• _INSTRUCTIONS TO FOLLOW_: For the records that follow, give the number of lines in which the word "bottom" occurs, with nothing added.
_ _ _ _ _ _ _
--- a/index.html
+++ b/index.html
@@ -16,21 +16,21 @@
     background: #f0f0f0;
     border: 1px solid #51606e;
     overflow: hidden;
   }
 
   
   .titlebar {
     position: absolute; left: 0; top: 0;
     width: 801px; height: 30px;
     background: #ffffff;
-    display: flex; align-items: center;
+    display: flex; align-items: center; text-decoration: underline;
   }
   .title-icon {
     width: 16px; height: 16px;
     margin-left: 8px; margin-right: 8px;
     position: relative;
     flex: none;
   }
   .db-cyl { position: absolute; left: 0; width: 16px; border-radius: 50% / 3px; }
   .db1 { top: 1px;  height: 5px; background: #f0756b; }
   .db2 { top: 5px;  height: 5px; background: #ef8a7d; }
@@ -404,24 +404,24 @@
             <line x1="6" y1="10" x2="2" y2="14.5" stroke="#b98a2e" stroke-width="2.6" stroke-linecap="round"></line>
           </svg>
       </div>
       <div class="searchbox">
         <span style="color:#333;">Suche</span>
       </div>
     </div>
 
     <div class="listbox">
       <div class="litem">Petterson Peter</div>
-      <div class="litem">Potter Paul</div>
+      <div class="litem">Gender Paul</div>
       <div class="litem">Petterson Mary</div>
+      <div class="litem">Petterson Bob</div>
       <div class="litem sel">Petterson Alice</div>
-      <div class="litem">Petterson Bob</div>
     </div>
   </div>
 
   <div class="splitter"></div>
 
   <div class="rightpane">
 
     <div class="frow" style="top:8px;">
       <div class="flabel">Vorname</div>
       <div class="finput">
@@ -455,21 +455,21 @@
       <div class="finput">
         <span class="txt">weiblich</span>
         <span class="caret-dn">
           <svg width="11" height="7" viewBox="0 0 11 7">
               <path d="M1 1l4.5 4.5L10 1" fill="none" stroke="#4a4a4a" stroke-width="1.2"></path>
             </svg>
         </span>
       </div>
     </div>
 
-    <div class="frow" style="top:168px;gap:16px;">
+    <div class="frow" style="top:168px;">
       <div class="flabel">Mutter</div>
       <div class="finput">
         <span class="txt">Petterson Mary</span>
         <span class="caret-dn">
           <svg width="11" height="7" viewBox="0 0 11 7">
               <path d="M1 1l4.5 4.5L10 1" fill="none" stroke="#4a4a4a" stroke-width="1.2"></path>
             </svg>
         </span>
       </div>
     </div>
_ _ _ _ _ _ _
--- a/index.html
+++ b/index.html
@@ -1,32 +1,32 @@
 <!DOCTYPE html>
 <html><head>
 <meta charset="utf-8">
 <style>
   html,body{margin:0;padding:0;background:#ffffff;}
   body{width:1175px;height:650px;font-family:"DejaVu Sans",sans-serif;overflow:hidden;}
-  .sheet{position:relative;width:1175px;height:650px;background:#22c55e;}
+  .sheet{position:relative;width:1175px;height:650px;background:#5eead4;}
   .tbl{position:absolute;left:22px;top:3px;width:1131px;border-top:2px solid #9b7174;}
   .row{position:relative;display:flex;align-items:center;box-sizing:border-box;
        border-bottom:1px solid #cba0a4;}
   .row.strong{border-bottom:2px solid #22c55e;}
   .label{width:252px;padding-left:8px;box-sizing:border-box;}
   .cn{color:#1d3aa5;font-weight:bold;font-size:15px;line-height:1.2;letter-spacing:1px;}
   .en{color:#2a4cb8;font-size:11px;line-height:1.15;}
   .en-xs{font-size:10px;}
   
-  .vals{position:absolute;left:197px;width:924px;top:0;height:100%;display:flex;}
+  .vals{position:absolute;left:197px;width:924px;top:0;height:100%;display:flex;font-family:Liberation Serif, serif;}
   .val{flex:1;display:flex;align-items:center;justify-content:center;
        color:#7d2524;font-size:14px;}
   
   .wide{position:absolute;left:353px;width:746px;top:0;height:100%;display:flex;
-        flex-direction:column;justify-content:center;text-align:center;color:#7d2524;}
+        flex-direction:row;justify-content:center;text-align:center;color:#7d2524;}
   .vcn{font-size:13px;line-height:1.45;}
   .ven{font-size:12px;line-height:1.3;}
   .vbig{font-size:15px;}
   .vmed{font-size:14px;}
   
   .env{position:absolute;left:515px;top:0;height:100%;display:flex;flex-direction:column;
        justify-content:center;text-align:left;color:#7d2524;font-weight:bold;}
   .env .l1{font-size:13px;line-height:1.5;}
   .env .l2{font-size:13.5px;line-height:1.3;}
_ _ _ _ _ _ _
• _RESPONSE AREA_: 2